◆ TASK INSTRUCTIONS
Word for word, please restate each record and pass over the pictures.

◆ EXTRACTED DATA

_ _ _

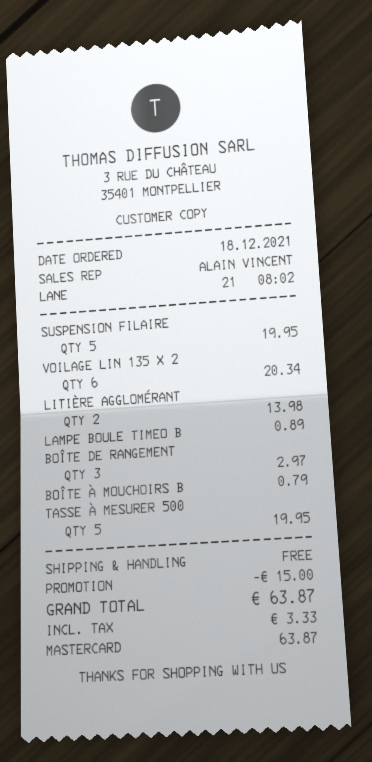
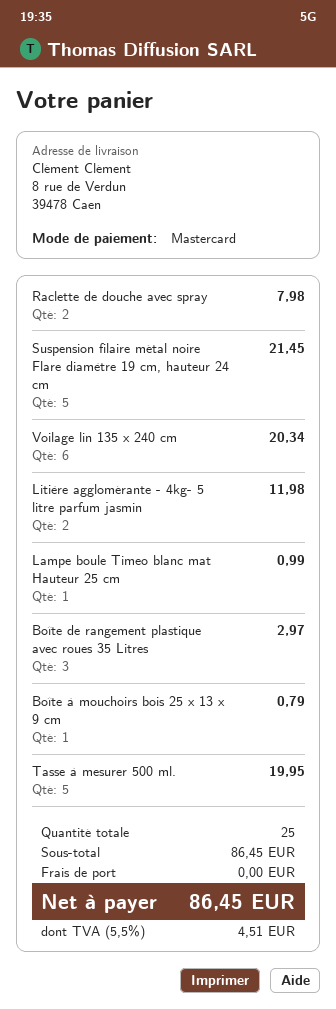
SUSPENSION FILAIRE: 5 for 19.95 -> 5 for 21.45
LITIÈRE AGGLOMÉRANT: 2 for 13.98 -> 2 for 11.98
LAMPE BOULE TIMEO B: 1 for 0.89 -> 1 for 0.99
Raclette de douche avec spray: none -> 2 for 7.98
discount: 15.00 -> none
tax: 3.33 -> 4.51
total: 63.87 -> 86.45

_ _ _

◆ OUTPUT FOR THIS EXERCISE
SUSPENSION FILAIRE: 5 for 19.95 -> 5 for 21.45
LITIÈRE AGGLOMÉRANT: 2 for 13.98 -> 2 for 11.98
LAMPE BOULE TIMEO B: 1 for 0.89 -> 1 for 0.99
Raclette de douche avec spray: none -> 2 for 7.98
discount: 15.00 -> none
tax: 3.33 -> 4.51
total: 63.87 -> 86.45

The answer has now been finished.